2.2. The volume of data available for the operation of the Services will be made clear to you during the process of purchasing or topping up the Services. The Services will be available to you for the period specified and in the countries and territories described at the time of purchase. When that period expires, any remaining Services will be lost and no refund will be payable for those unused Services. Our Services under this Agreement are provided on a pre-purchase basis only.
2.3. The Services are provided on an "as is" and "as available" basis. We do not warrant or guarantee a fault free Service and give no warranties or guarantees as to network coverage, quality or availability. We shall take all reasonable steps to make the Service available to you at all times, contingent upon our and/or our service provider's ability to maintain network capacity and connection availability.
2.4. In the event of a fault, upon becoming aware of the fault or upon receipt of notice of the existence of such a fault by you, we shall use reasonable efforts to promptly correct the fault.
2.6. Your use of the Service whilst Roaming may be subject to different laws and regulations. We will not accept any liability for your failure to comply with those laws or regulations. In addition, using the Service whilst Roaming may incur higher charges in the country where you are Roaming which could decrement your data bundle at a quicker rate.
2.7. From time to time we may be required to upgrade, modify or maintain the Service. On such occasions the Service may be temporarily unavailable, however, we will endeavour to keep such disruption to a minimum and notify you in advance when possible, including by posting a message on www.1global.com.
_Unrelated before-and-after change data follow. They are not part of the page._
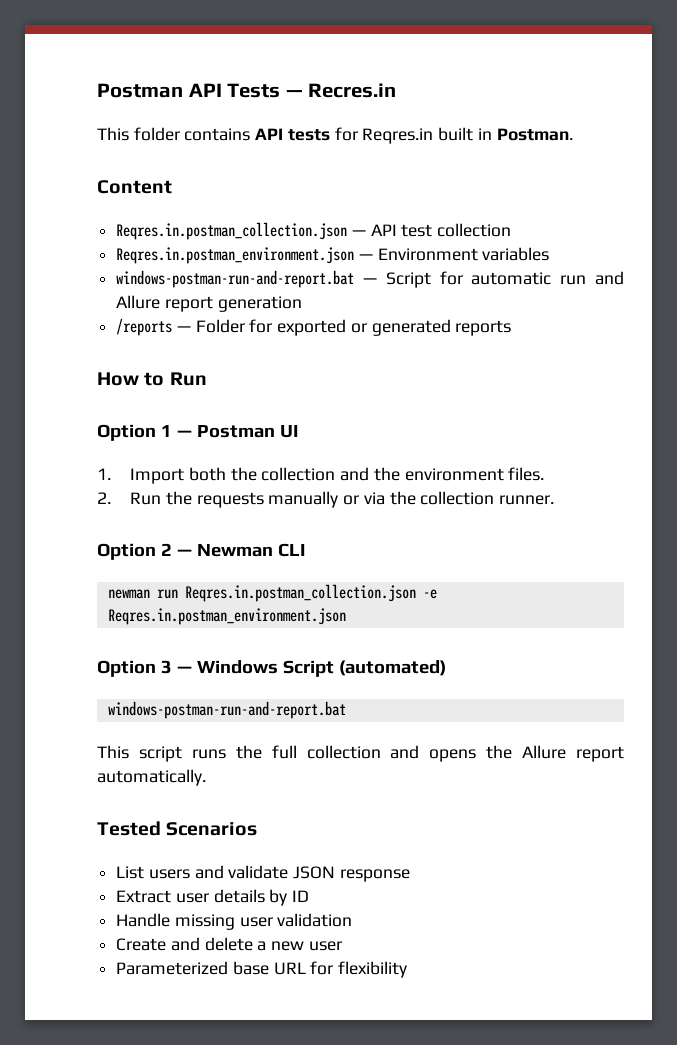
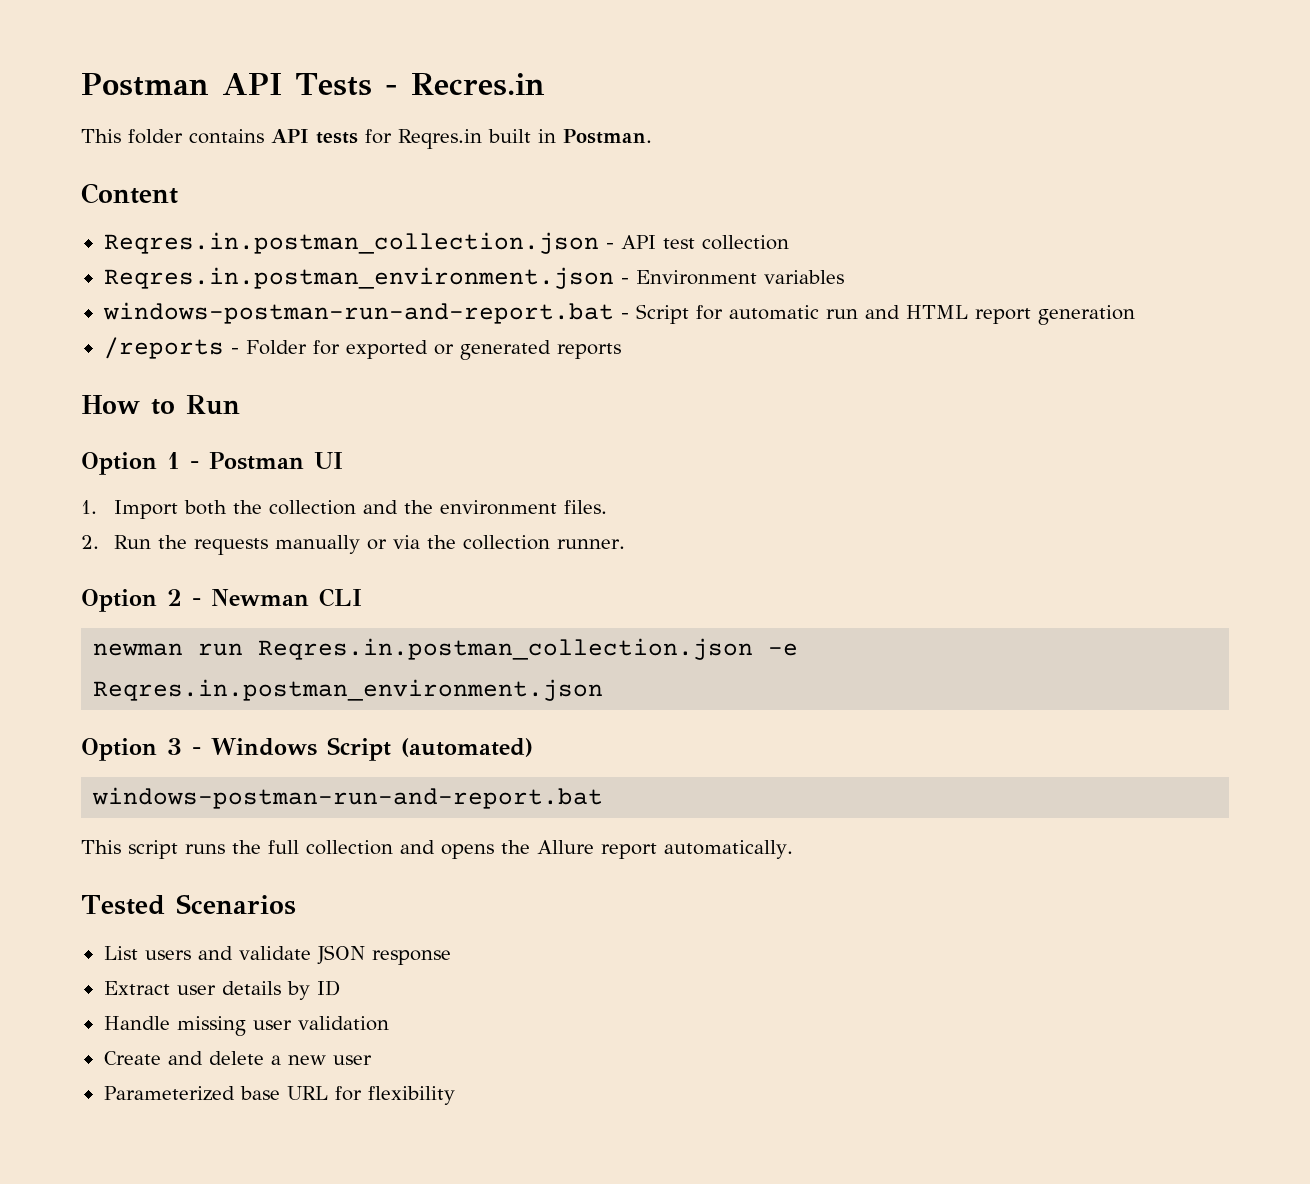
- Postman API Tests — Recres.in
+ Postman API Tests - Recres.in
- Reqres.in.postman_collection.json — API test collection
+ Reqres.in.postman_collection.json - API test collection
- Reqres.in.postman_environment.json — Environment variables
+ Reqres.in.postman_environment.json - Environment variables
- windows-postman-run-and-report.bat — Script for automatic run and Allure report generation
+ windows-postman-run-and-report.bat - Script for automatic run and HTML report generation
- /reports — Folder for exported or generated reports
+ /reports - Folder for exported or generated reports
- Option 1 — Postman UI
+ Option 1 - Postman UI
- Option 2 — Newman CLI
+ Option 2 - Newman CLI
- Option 3 — Windows Script (automated)
+ Option 3 - Windows Script (automated)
2.8. We reserve the right to suspend the Service without giving you notice where:
a) we have reason to believe you are in breach of the conditions of usage (clause 4 below) or any of our policies notified to you on www.1global.com.
b) pending the outcome of an investigation following receipt of a complaint made against you.
c) you fail to provide us with the necessary information as required for satisfying a regulatory requirement (such as know your customer identification verification) in any jurisdiction you wish to travel to and use the Service.
d) we have reasonable cause to suspect that you have obtained access to the Services fraudulently or unlawfully.
e) we are obliged to comply with an order, instruction or request of any government, regulatory, or emergency services organisation, or other competent administrative authority.
f) in order to prevent damage or degradation of our or our contracting party's network integrity which may be caused by you or anyone using your access.
g) for operational reasons or in an emergency or for security reasons.
2.9. We may monitor the Service and disclose information gained from such monitoring in order to satisfy any law, regulation or other governmental request, to operate and administer the Service, or to protect us or our other customers.
3. Purchasing the Service
3.1. On purchasing the Services, the Services will be activated.
3.2. The Service shall commence immediately following activation and will be available for use (“Activation”).
4. Your obligations
4.1. You agree that you shall use the Service in compliance with this Agreement and that you are responsible for all use of the Service. Please refer to www.1global.com for our current Acceptable Use Policy and Fair Use Policy.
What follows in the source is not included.